WHAT THE TASK ASKS - Reproduce, without any change, the span of lines from the opening of the records below to the line containing "SAMSUNG B2100 SCARLET BLACK", inclusive.

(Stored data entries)
━━━
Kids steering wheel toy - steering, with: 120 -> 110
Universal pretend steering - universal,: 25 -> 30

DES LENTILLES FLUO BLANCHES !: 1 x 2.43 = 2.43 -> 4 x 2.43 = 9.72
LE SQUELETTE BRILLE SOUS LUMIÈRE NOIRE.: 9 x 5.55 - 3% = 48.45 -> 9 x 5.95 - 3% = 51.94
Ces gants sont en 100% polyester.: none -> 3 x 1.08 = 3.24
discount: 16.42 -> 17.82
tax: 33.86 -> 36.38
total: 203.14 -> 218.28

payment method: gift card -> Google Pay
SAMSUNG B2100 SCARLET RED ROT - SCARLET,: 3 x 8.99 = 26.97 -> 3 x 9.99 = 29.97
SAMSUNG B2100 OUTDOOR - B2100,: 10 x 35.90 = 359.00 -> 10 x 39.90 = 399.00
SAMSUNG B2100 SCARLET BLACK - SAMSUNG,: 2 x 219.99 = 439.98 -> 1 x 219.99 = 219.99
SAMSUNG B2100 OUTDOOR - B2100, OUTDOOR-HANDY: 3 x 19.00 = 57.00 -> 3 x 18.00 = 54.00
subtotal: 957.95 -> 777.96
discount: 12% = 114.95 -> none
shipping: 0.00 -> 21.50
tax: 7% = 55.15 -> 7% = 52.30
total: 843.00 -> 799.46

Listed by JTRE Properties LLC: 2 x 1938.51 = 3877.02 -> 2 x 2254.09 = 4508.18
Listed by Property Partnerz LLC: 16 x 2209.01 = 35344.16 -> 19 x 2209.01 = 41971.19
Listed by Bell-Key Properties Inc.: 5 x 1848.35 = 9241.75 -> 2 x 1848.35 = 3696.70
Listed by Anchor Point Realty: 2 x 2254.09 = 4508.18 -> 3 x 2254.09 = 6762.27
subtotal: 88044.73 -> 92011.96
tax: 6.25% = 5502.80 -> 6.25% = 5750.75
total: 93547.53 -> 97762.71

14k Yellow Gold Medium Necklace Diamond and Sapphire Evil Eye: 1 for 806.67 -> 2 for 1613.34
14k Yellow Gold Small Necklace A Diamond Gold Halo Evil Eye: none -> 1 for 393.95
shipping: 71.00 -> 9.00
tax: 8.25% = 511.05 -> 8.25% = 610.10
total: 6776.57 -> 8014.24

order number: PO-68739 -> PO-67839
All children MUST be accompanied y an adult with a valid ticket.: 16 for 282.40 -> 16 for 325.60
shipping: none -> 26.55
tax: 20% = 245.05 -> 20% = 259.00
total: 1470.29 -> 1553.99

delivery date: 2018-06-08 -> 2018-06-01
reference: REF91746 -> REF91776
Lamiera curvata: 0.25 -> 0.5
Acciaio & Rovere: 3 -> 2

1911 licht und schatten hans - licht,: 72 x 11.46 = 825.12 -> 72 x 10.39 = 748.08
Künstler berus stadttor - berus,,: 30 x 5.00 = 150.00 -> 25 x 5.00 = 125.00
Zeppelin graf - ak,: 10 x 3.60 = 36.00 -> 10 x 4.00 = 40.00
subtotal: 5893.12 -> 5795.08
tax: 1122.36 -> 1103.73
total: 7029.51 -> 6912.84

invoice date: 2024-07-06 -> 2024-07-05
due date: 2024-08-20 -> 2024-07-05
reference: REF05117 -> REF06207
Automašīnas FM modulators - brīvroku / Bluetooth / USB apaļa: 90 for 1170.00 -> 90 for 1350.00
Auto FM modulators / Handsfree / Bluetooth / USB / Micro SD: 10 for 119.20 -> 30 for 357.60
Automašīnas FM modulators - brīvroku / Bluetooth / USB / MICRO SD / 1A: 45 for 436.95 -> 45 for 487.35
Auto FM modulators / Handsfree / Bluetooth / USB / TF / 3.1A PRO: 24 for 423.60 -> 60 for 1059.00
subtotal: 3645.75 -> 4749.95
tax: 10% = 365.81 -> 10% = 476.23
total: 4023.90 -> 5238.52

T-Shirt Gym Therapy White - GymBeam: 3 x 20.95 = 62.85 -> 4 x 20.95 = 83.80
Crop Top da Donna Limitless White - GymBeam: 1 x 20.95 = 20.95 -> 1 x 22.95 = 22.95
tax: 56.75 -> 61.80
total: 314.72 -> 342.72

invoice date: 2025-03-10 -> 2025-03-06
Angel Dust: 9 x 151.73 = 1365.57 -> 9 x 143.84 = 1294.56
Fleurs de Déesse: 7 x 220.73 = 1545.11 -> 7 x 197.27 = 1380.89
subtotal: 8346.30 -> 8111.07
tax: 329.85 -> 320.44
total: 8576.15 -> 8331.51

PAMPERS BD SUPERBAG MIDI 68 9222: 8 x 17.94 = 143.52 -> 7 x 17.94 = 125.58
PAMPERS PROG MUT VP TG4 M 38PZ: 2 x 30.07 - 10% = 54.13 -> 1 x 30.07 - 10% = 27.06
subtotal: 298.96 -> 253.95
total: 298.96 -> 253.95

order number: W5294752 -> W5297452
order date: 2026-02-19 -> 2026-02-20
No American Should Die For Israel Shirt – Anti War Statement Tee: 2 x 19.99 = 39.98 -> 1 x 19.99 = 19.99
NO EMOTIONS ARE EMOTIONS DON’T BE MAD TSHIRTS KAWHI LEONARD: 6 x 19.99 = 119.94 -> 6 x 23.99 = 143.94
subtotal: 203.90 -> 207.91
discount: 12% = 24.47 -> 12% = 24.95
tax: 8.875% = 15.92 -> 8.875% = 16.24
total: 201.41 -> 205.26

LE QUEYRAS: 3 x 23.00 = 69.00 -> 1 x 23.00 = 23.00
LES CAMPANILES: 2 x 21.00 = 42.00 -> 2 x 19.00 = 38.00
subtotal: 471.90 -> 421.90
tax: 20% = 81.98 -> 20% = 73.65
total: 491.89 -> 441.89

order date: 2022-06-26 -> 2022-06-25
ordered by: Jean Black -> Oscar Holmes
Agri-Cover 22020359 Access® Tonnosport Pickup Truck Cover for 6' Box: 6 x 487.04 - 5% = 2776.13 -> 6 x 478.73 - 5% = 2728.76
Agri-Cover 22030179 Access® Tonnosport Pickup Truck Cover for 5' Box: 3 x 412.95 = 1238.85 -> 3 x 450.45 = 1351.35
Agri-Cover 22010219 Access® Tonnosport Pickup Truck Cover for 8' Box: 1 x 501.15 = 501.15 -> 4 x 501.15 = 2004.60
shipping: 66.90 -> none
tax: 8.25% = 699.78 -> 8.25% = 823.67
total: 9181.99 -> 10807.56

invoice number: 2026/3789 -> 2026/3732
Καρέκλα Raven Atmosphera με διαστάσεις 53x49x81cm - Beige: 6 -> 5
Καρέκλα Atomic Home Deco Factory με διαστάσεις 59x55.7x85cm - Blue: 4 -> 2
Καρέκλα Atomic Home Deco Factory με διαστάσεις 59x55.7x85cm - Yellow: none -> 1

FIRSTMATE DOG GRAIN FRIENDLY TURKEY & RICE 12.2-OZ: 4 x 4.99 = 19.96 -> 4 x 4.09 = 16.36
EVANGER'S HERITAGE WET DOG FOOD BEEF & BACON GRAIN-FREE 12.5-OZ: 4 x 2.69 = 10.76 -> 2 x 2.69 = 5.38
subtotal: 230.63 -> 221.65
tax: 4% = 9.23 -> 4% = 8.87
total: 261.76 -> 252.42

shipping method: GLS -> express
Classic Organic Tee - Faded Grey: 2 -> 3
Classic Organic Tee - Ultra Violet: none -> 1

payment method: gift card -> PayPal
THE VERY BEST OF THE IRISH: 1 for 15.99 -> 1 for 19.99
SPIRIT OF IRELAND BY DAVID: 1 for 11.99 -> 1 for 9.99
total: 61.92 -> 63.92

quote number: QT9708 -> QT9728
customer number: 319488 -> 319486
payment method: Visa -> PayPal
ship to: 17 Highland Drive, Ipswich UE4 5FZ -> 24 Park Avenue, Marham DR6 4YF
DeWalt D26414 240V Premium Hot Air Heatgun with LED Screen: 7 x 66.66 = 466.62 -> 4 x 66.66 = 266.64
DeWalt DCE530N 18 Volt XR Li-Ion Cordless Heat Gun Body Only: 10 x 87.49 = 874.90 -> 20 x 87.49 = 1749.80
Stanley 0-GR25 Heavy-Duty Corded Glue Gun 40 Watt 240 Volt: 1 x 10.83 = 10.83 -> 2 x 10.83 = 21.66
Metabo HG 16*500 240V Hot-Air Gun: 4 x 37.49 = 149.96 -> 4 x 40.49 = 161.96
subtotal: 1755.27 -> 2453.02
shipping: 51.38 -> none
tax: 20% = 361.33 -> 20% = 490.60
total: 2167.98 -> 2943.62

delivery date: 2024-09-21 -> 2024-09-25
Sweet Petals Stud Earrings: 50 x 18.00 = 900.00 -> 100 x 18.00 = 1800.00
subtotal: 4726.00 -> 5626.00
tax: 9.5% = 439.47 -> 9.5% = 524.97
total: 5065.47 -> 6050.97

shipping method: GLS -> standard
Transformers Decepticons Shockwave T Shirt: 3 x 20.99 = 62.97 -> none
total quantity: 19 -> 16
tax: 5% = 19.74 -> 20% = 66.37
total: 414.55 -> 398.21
━━━
OUTPUT BELOW -
Kids steering wheel toy - steering, with: 120 -> 110
Universal pretend steering - universal,: 25 -> 30

DES LENTILLES FLUO BLANCHES !: 1 x 2.43 = 2.43 -> 4 x 2.43 = 9.72
LE SQUELETTE BRILLE SOUS LUMIÈRE NOIRE.: 9 x 5.55 - 3% = 48.45 -> 9 x 5.95 - 3% = 51.94
Ces gants sont en 100% polyester.: none -> 3 x 1.08 = 3.24
discount: 16.42 -> 17.82
tax: 33.86 -> 36.38
total: 203.14 -> 218.28

payment method: gift card -> Google Pay
SAMSUNG B2100 SCARLET RED ROT - SCARLET,: 3 x 8.99 = 26.97 -> 3 x 9.99 = 29.97
SAMSUNG B2100 OUTDOOR - B2100,: 10 x 35.90 = 359.00 -> 10 x 39.90 = 399.00
SAMSUNG B2100 SCARLET BLACK - SAMSUNG,: 2 x 219.99 = 439.98 -> 1 x 219.99 = 219.99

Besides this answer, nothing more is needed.